Our destination that day was actually Mostar.  A beautiful town in an Islamic area of Bosnia with a famous old bridge that was virtually destroyed in the Bosnian war.  The old town area and the bridge have been very well restored and it makes for a quaint, but slightly touristy stop.  The area just outside the old town still has many signs of war, buildings riddled with bullet holes and falling down. We parked just outside the city center and walked across the bridge and along the shops in the old town.  We passed by an amazing bar built right into a cave and decided we had to stop there for a quick drink.  Afterwards, we made our way over to the Koskin-Mehmed Pasha Mosque.  You can climb the minaret there for great views of the old bridge and the river valley.

cave bar: 


 on top of the minaret:

After another stroll through town, we stopped for a lunch of cevapi, a grilled dish of minced meat served on flatbread, considered a national dish in Bosnia and Serbia.  Although they do not look at all appetizing, they are really quite tasty and the bread was delicious.  We washed them down with a couple Sarajevkso beers and then got back on the road.

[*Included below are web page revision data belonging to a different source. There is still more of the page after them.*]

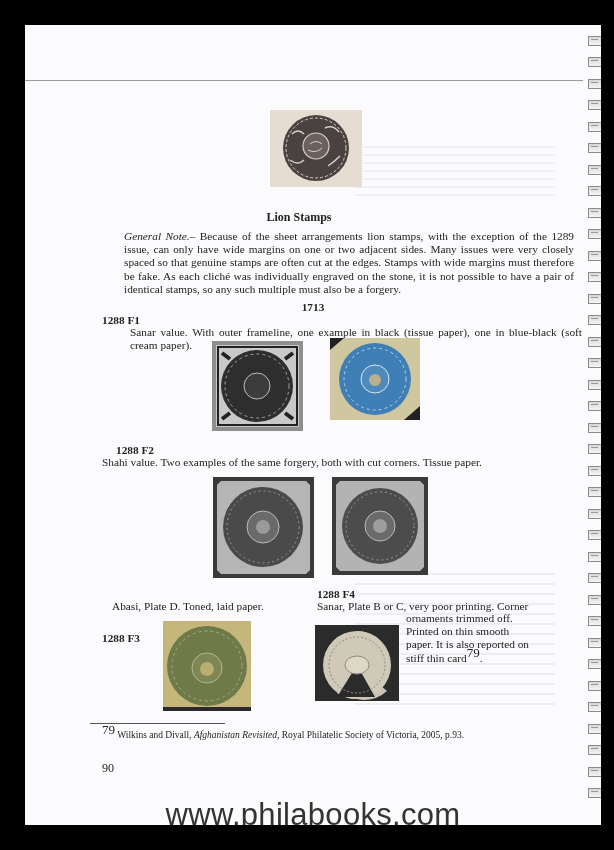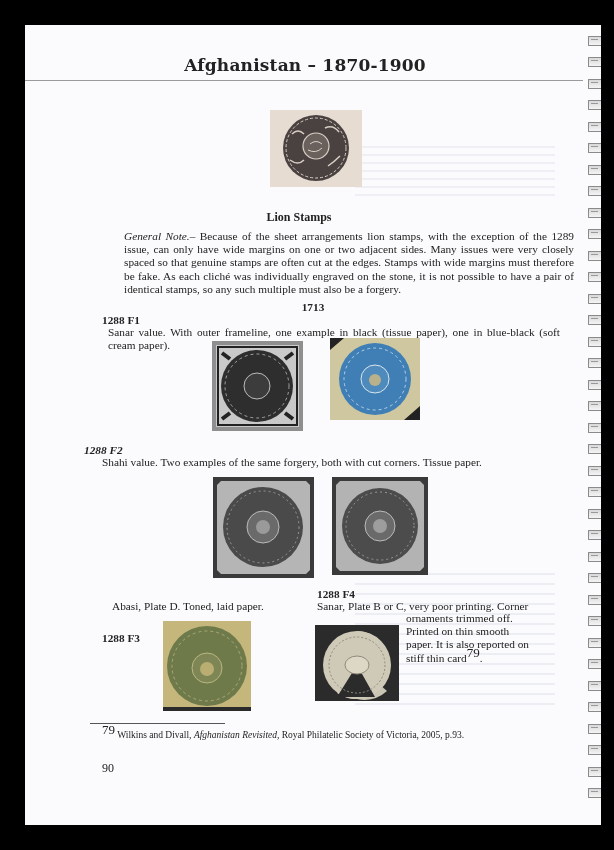"Afghanistan – 1870-1900" div.title { html: <div>Afghanistan – 1870-1900</div> -> none }
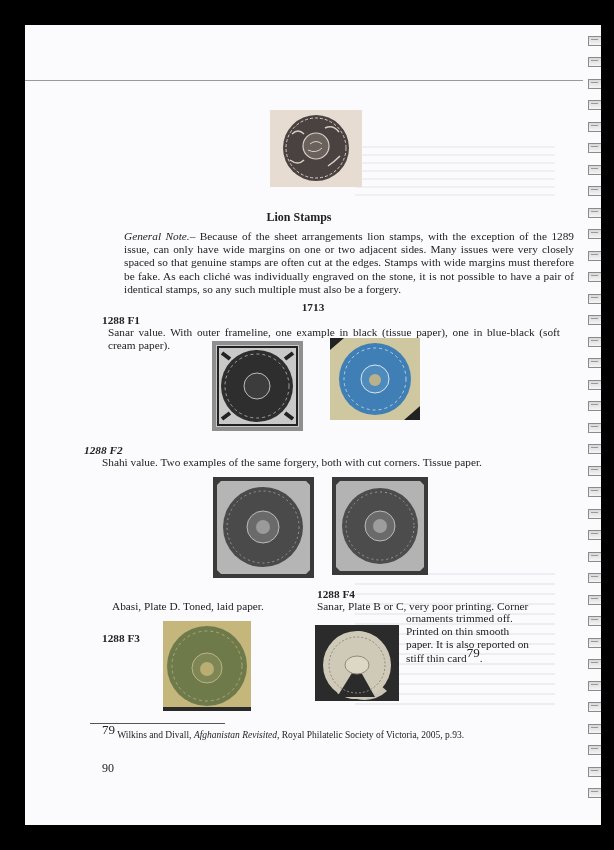"Sanar value. With outer frameline," div.txt { left: 61px -> 83px }
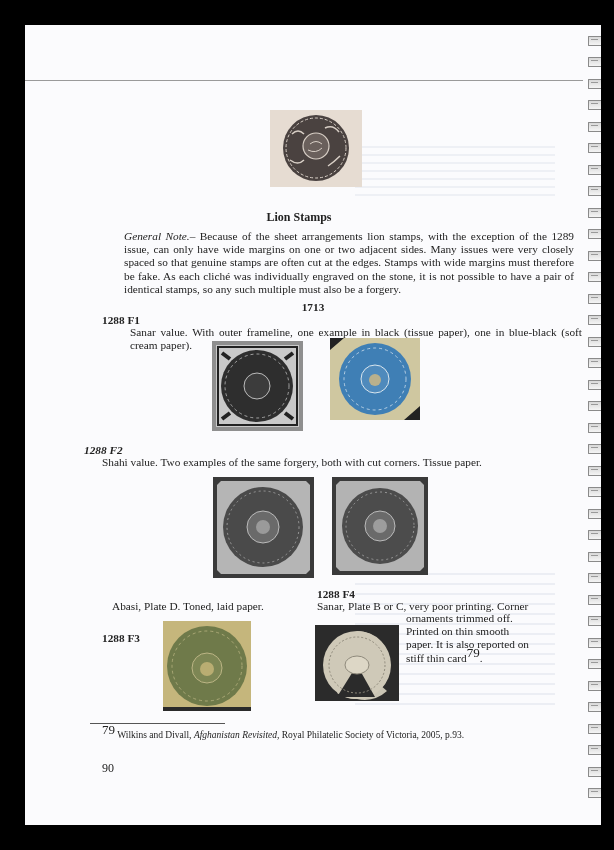"1288 F2" div.txt { font-style: italic -> none; left: 59px -> 91px }
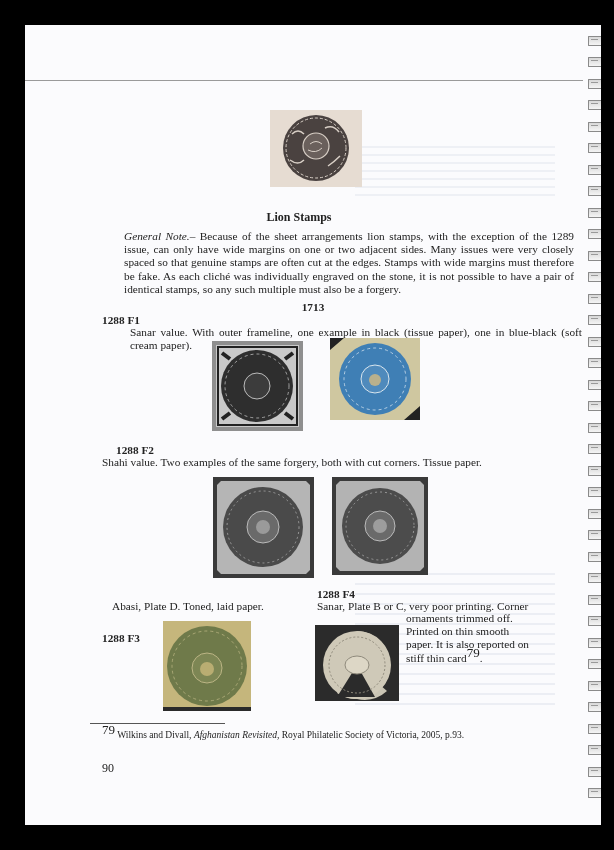"www.philabooks.com" div.footer-url { html: none -> <div>www.philabooks.com</div> }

 guy asking for money to jump from the bridge (he didn't get any takers while we were there):




Google maps, clearly preset to give you the most interesting journey as opposed to the easiest or most traveled, sent us on quite the adventure on our way back to Dubrovnik.  Leaving the main road just outside Mostar, we proceeded to take what was essentially a driveway; poorly maintained and barely wide enough for one car, let alone the giant trucks that came at us from the other direction at surprising frequency, up a steep mountain pass with blind turns and frightening cliff drops.  As we were navigating this increasingly dubious road, it starts to pour and thunder and our Volkswagen Up started making really worrying noises, making us think we are definitely going to get stranded on a mountain top in the middle of Bosnia with a dead cell phone in a huge thunderstorm.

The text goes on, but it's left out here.